(Records contained in a dataset)
=== Section Start ===
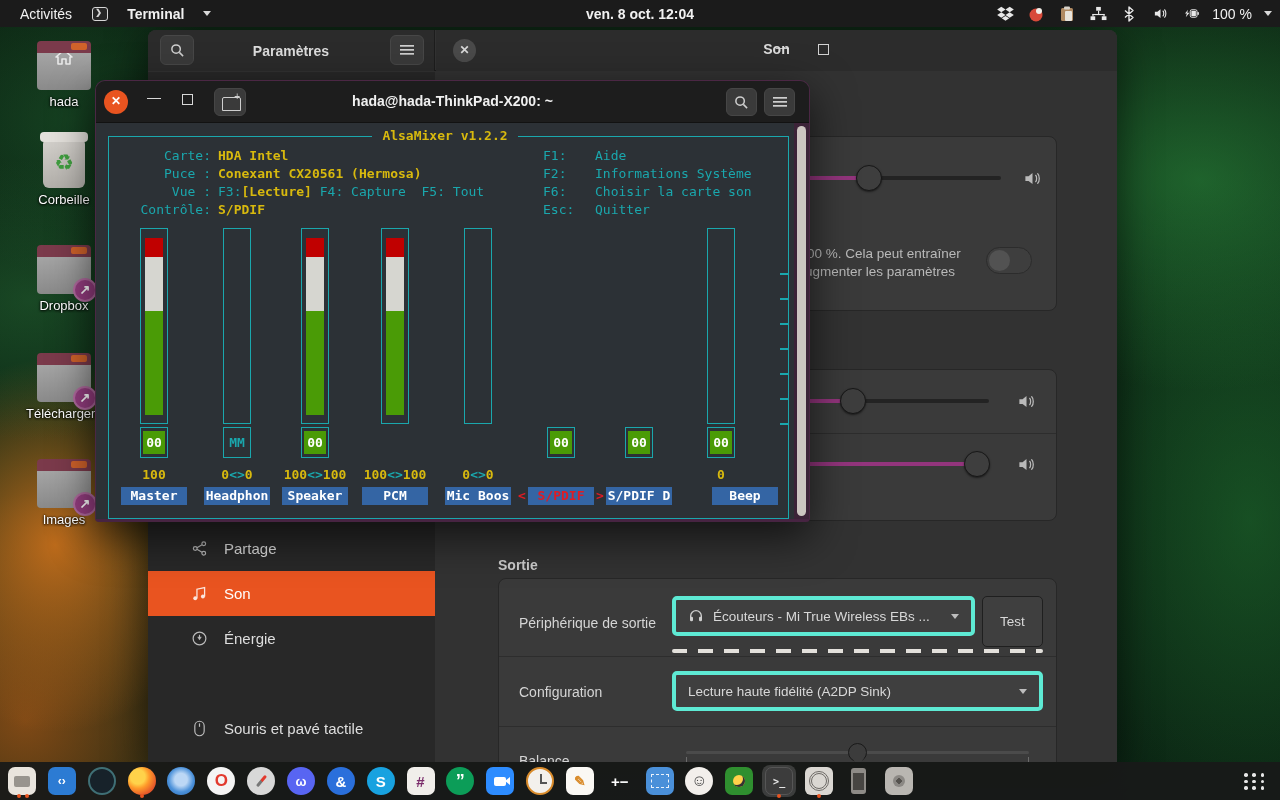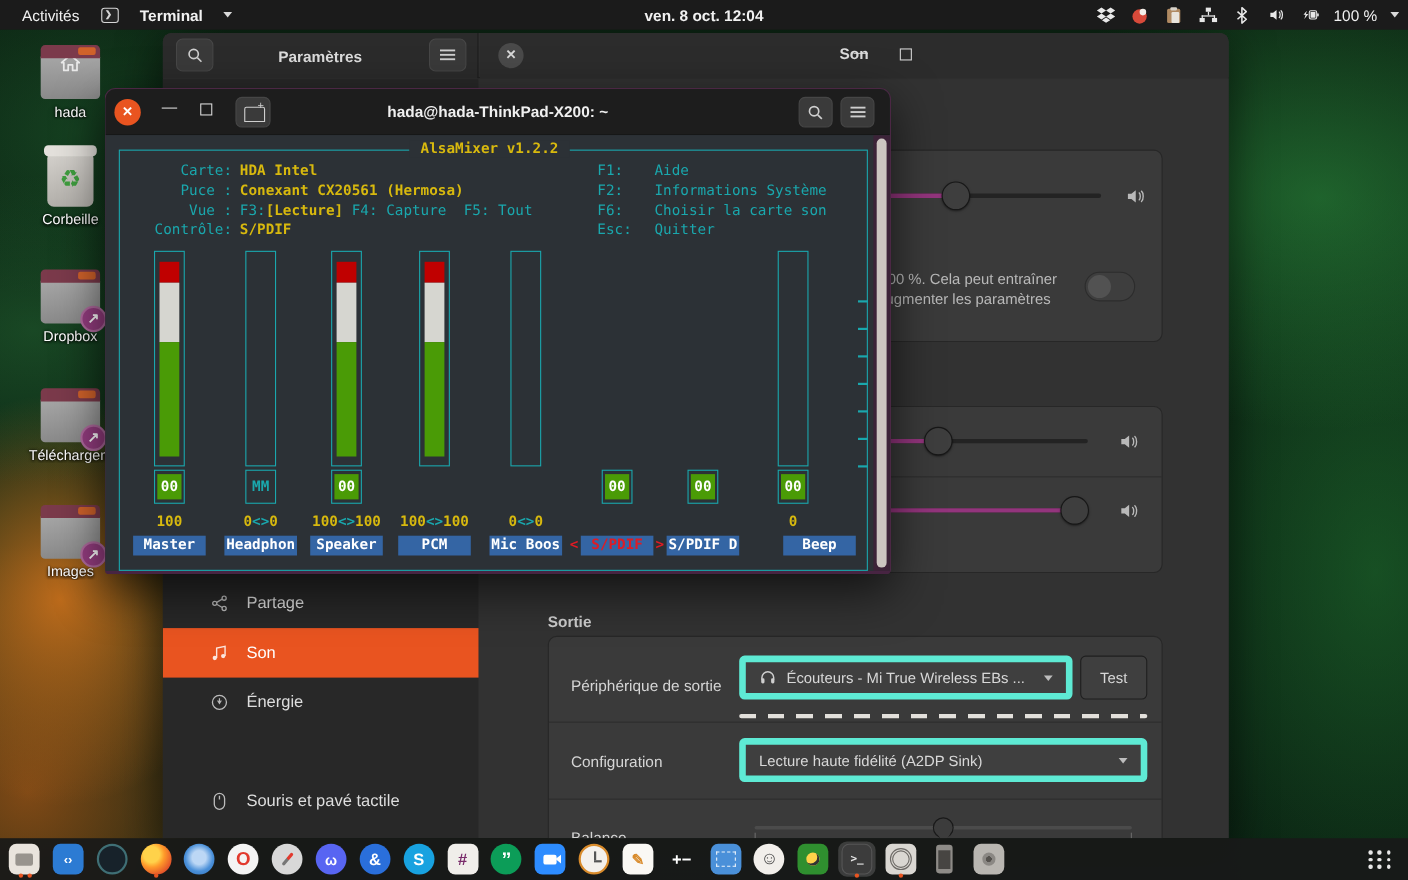--- a/index.html
+++ b/index.html
@@ -60,7 +60,7 @@
   .muted-txt { color:#b9b9b9; font-size:13.5px; line-height:17px; }
   .sec-title { position:absolute; font-weight:bold; color:#cdcdcd; font-size:14px; }
   .row-label { position:absolute; color:#d5d5d5; font-size:14px; }
-  .dropdown { position:absolute; height:40px; background:#3f3f3f; border:6px solid #5eead4; border-radius:5px; color:#d8d8d8; font-size:13.5px; display:flex; align-items:center; gap:9px; padding:0 12px; }
+  .dropdown { position:absolute; height:40px; background:#3f3f3f; border:4px solid #5eead4; border-radius:5px; color:#d8d8d8; font-size:13.5px; display:flex; align-items:center; gap:9px; padding:0 12px; }
   .dd-caret { width:0; height:0; border-left:4px solid transparent; border-right:4px solid transparent; border-top:5px solid #bdbdbd; margin-left:auto; }
   .btn { position:absolute; height:40px; background:#3f3f3f; border:1px solid #1f1f1f; border-radius:5px; color:#d8d8d8; font-size:13.5px; display:flex; align-items:center; justify-content:center; }
   .dashline { position:absolute; height:4px; border-radius:2px; background:repeating-linear-gradient(90deg,#e3e0db 0 15px,transparent 15px 26px); }

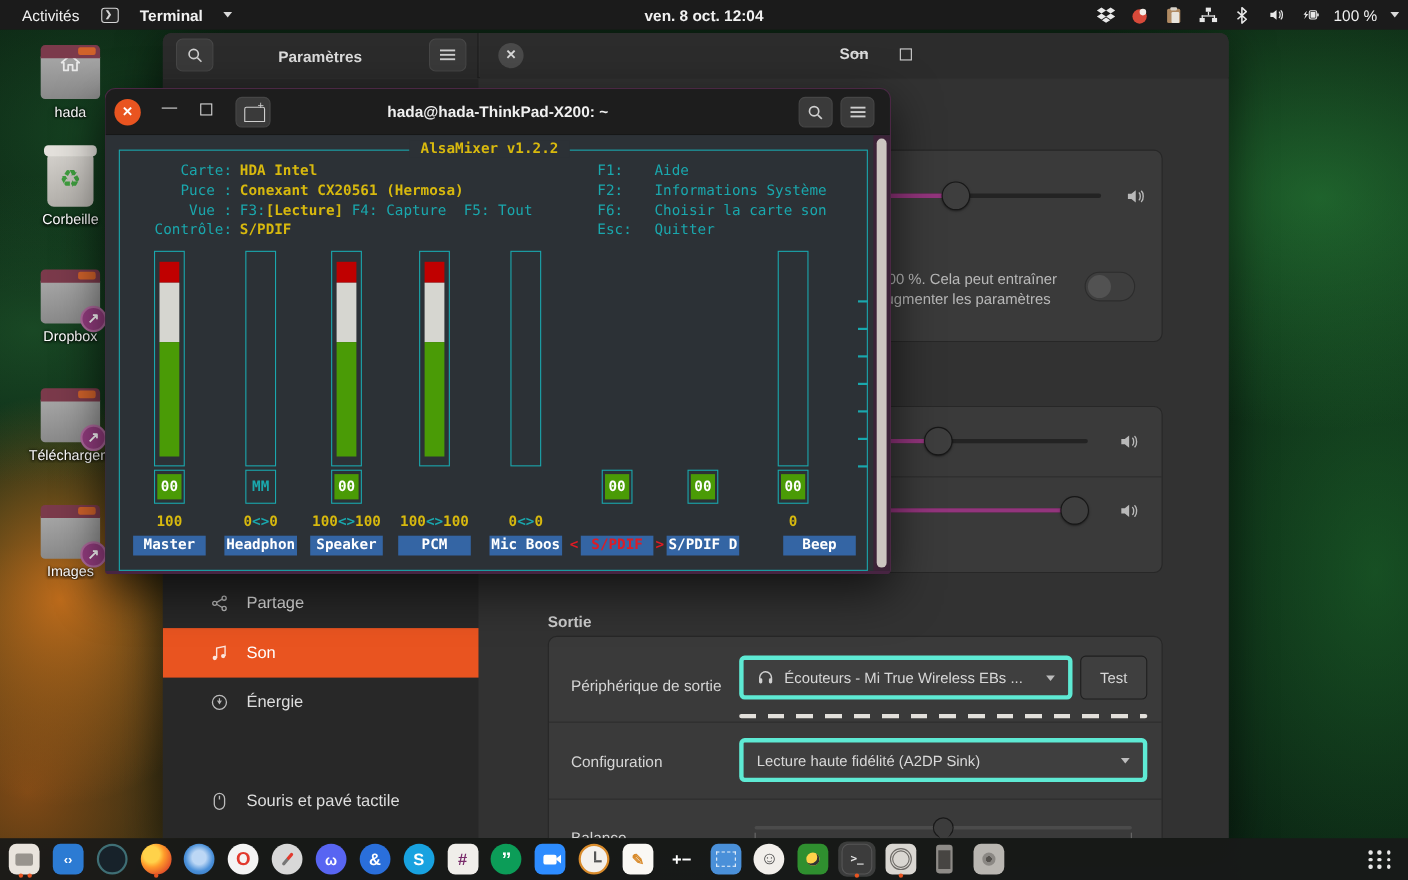--- a/index.html
+++ b/index.html
@@ -62,7 +62,7 @@
   .row-label { position:absolute; color:#d5d5d5; font-size:14px; }
   .dropdown { position:absolute; height:40px; background:#3f3f3f; border:4px solid #5eead4; border-radius:5px; color:#d8d8d8; font-size:13.5px; display:flex; align-items:center; gap:9px; padding:0 12px; }
   .dd-caret { width:0; height:0; border-left:4px solid transparent; border-right:4px solid transparent; border-top:5px solid #bdbdbd; margin-left:auto; }
-  .btn { position:absolute; height:40px; background:#3f3f3f; border:1px solid #1f1f1f; border-radius:5px; color:#d8d8d8; font-size:13.5px; display:flex; align-items:center; justify-content:center; }
+  .btn { position:absolute; height:51px; background:#3f3f3f; border:1px solid #1f1f1f; border-radius:5px; color:#d8d8d8; font-size:13.5px; display:flex; align-items:center; justify-content:center; }
   .dashline { position:absolute; height:4px; border-radius:2px; background:repeating-linear-gradient(90deg,#e3e0db 0 15px,transparent 15px 26px); }
   .divider { position:absolute; left:0; right:0; height:1px; background:#2d2d2d; }
   .bal-handle { position:absolute; width:19px; height:19px; border-radius:50%; background:#3c3c3c; border:1px solid #191919; }

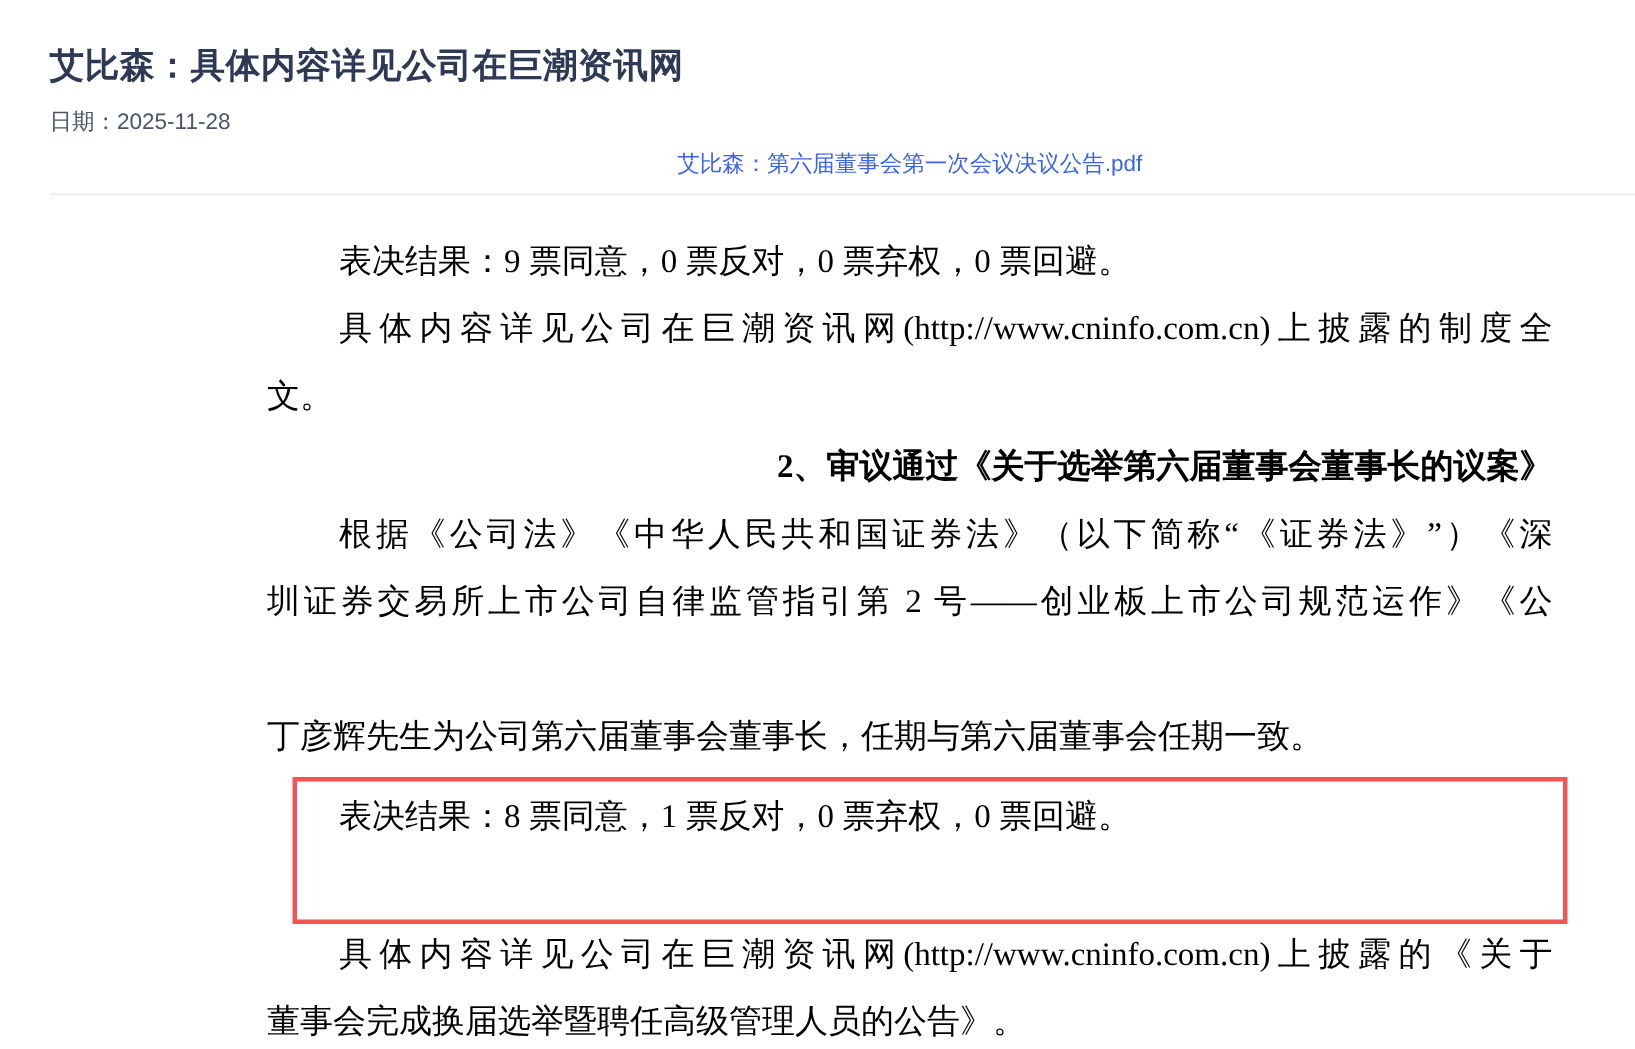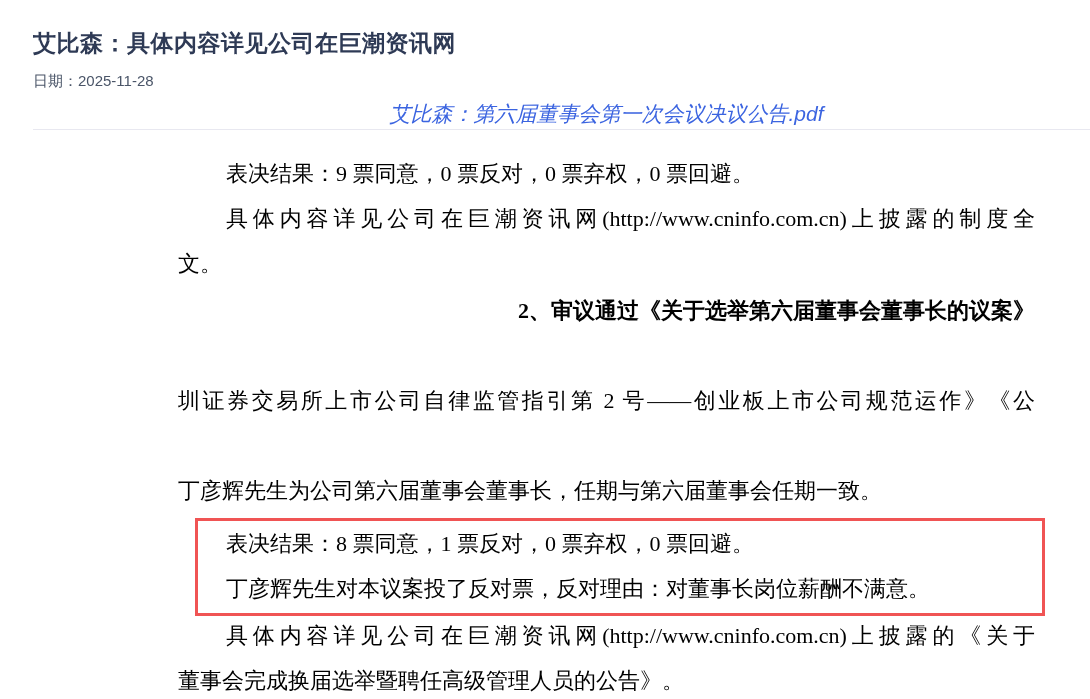--- a/index.html
+++ b/index.html
@@ -25,8 +25,8 @@
   }
   .pdf-link{
     position:absolute;left:178px;top:100px;width:857px;
-    text-align:center;font-size:21px;color:var(--link);
-    text-decoration:none;white-space:nowrap;cursor:pointer;font-style:italic;
+    text-align:center;font-size:15px;color:var(--link);
+    text-decoration:none;white-space:nowrap;cursor:pointer;
   }
   .header-divider{
     position:absolute;left:33px;right:0;top:129px;height:1px;

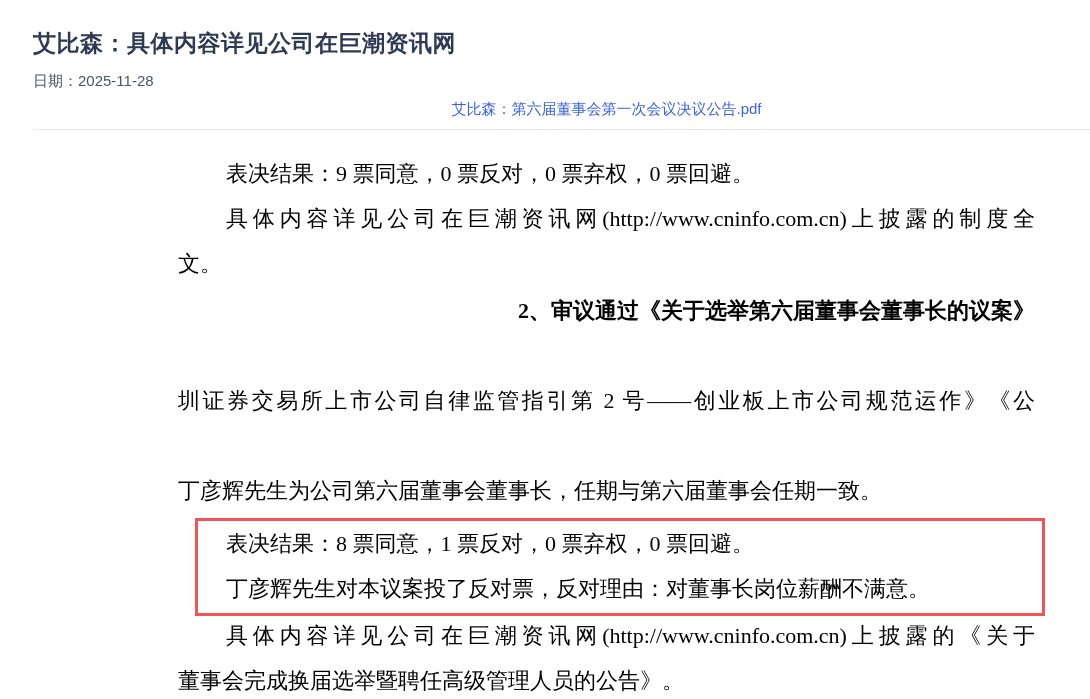--- a/index.html
+++ b/index.html
@@ -72,6 +72,7 @@
     <div class="doc-line indent stretch" style="top:205px">具体内容详见公司在巨潮资讯网(http://www.cninfo.com.cn)上披露的制度全</div>
     <div class="doc-line" style="top:250px">文。</div>
     <div class="doc-line indent bold" style="top:297px">2、审议通过《关于选举第六届董事会董事长的议案》</div>
+    <div class="doc-line indent stretch" style="top:342px">根据《公司法》《中华人民共和国证券法》（以下简称“《证券法》”）《深</div>
     <div class="doc-line stretch" style="top:387px">圳证券交易所上市公司自律监管指引第 2 号——创业板上市公司规范运作》《公</div>
     <div class="doc-line" style="top:477px">丁彦辉先生为公司第六届董事会董事长，任期与第六届董事会任期一致。</div>
     <div class="doc-line indent" style="top:530px">表决结果：8 票同意，1 票反对，0 票弃权，0 票回避。</div>

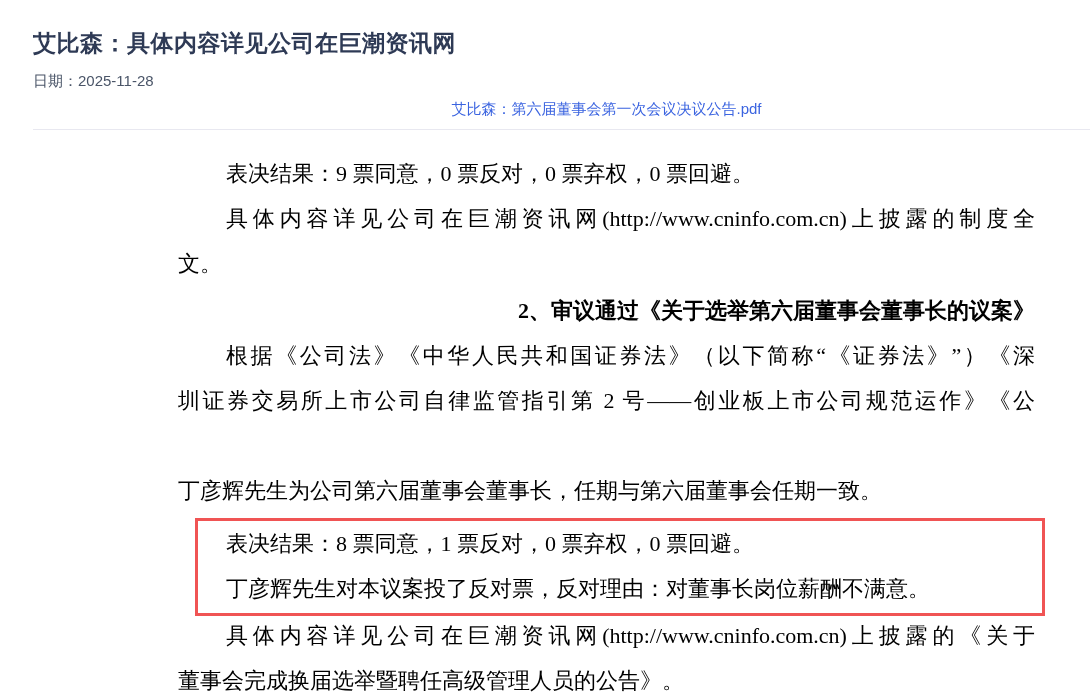--- a/index.html
+++ b/index.html
@@ -76,7 +76,6 @@
     <div class="doc-line stretch" style="top:387px">圳证券交易所上市公司自律监管指引第 2 号——创业板上市公司规范运作》《公</div>
     <div class="doc-line" style="top:477px">丁彦辉先生为公司第六届董事会董事长，任期与第六届董事会任期一致。</div>
     <div class="doc-line indent" style="top:530px">表决结果：8 票同意，1 票反对，0 票弃权，0 票回避。</div>
-    <div class="doc-line indent" style="top:575px">丁彦辉先生对本议案投了反对票，反对理由：对董事长岗位薪酬不满意。</div>
     <div class="doc-line indent stretch" style="top:622px">具体内容详见公司在巨潮资讯网(http://www.cninfo.com.cn)上披露的《关于</div>
     <div class="doc-line" style="top:667px">董事会完成换届选举暨聘任高级管理人员的公告》。</div>
   </div>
=== Section End ===
Output the data above without changes, apart from leaving out the pictures.

Your solution:
--- a/index.html
+++ b/index.html
@@ -60,7 +60,7 @@
   .muted-txt { color:#b9b9b9; font-size:13.5px; line-height:17px; }
   .sec-title { position:absolute; font-weight:bold; color:#cdcdcd; font-size:14px; }
   .row-label { position:absolute; color:#d5d5d5; font-size:14px; }
-  .dropdown { position:absolute; height:40px; background:#3f3f3f; border:6px solid #5eead4; border-radius:5px; color:#d8d8d8; font-size:13.5px; display:flex; align-items:center; gap:9px; padding:0 12px; }
+  .dropdown { position:absolute; height:40px; background:#3f3f3f; border:4px solid #5eead4; border-radius:5px; color:#d8d8d8; font-size:13.5px; display:flex; align-items:center; gap:9px; padding:0 12px; }
   .dd-caret { width:0; height:0; border-left:4px solid transparent; border-right:4px solid transparent; border-top:5px solid #bdbdbd; margin-left:auto; }
   .btn { position:absolute; height:40px; background:#3f3f3f; border:1px solid #1f1f1f; border-radius:5px; color:#d8d8d8; font-size:13.5px; display:flex; align-items:center; justify-content:center; }
   .dashline { position:absolute; height:4px; border-radius:2px; background:repeating-linear-gradient(90deg,#e3e0db 0 15px,transparent 15px 26px); }

--- a/index.html
+++ b/index.html
@@ -62,7 +62,7 @@
   .row-label { position:absolute; color:#d5d5d5; font-size:14px; }
   .dropdown { position:absolute; height:40px; background:#3f3f3f; border:4px solid #5eead4; border-radius:5px; color:#d8d8d8; font-size:13.5px; display:flex; align-items:center; gap:9px; padding:0 12px; }
   .dd-caret { width:0; height:0; border-left:4px solid transparent; border-right:4px solid transparent; border-top:5px solid #bdbdbd; margin-left:auto; }
-  .btn { position:absolute; height:40px; background:#3f3f3f; border:1px solid #1f1f1f; border-radius:5px; color:#d8d8d8; font-size:13.5px; display:flex; align-items:center; justify-content:center; }
+  .btn { position:absolute; height:51px; background:#3f3f3f; border:1px solid #1f1f1f; border-radius:5px; color:#d8d8d8; font-size:13.5px; display:flex; align-items:center; justify-content:center; }
   .dashline { position:absolute; height:4px; border-radius:2px; background:repeating-linear-gradient(90deg,#e3e0db 0 15px,transparent 15px 26px); }
   .divider { position:absolute; left:0; right:0; height:1px; background:#2d2d2d; }
   .bal-handle { position:absolute; width:19px; height:19px; border-radius:50%; background:#3c3c3c; border:1px solid #191919; }

--- a/index.html
+++ b/index.html
@@ -25,8 +25,8 @@
   }
   .pdf-link{
     position:absolute;left:178px;top:100px;width:857px;
-    text-align:center;font-size:21px;color:var(--link);
-    text-decoration:none;white-space:nowrap;cursor:pointer;font-style:italic;
+    text-align:center;font-size:15px;color:var(--link);
+    text-decoration:none;white-space:nowrap;cursor:pointer;
   }
   .header-divider{
     position:absolute;left:33px;right:0;top:129px;height:1px;

--- a/index.html
+++ b/index.html
@@ -72,6 +72,7 @@
     <div class="doc-line indent stretch" style="top:205px">具体内容详见公司在巨潮资讯网(http://www.cninfo.com.cn)上披露的制度全</div>
     <div class="doc-line" style="top:250px">文。</div>
     <div class="doc-line indent bold" style="top:297px">2、审议通过《关于选举第六届董事会董事长的议案》</div>
+    <div class="doc-line indent stretch" style="top:342px">根据《公司法》《中华人民共和国证券法》（以下简称“《证券法》”）《深</div>
     <div class="doc-line stretch" style="top:387px">圳证券交易所上市公司自律监管指引第 2 号——创业板上市公司规范运作》《公</div>
     <div class="doc-line" style="top:477px">丁彦辉先生为公司第六届董事会董事长，任期与第六届董事会任期一致。</div>
     <div class="doc-line indent" style="top:530px">表决结果：8 票同意，1 票反对，0 票弃权，0 票回避。</div>

--- a/index.html
+++ b/index.html
@@ -76,7 +76,6 @@
     <div class="doc-line stretch" style="top:387px">圳证券交易所上市公司自律监管指引第 2 号——创业板上市公司规范运作》《公</div>
     <div class="doc-line" style="top:477px">丁彦辉先生为公司第六届董事会董事长，任期与第六届董事会任期一致。</div>
     <div class="doc-line indent" style="top:530px">表决结果：8 票同意，1 票反对，0 票弃权，0 票回避。</div>
-    <div class="doc-line indent" style="top:575px">丁彦辉先生对本议案投了反对票，反对理由：对董事长岗位薪酬不满意。</div>
     <div class="doc-line indent stretch" style="top:622px">具体内容详见公司在巨潮资讯网(http://www.cninfo.com.cn)上披露的《关于</div>
     <div class="doc-line" style="top:667px">董事会完成换届选举暨聘任高级管理人员的公告》。</div>
   </div>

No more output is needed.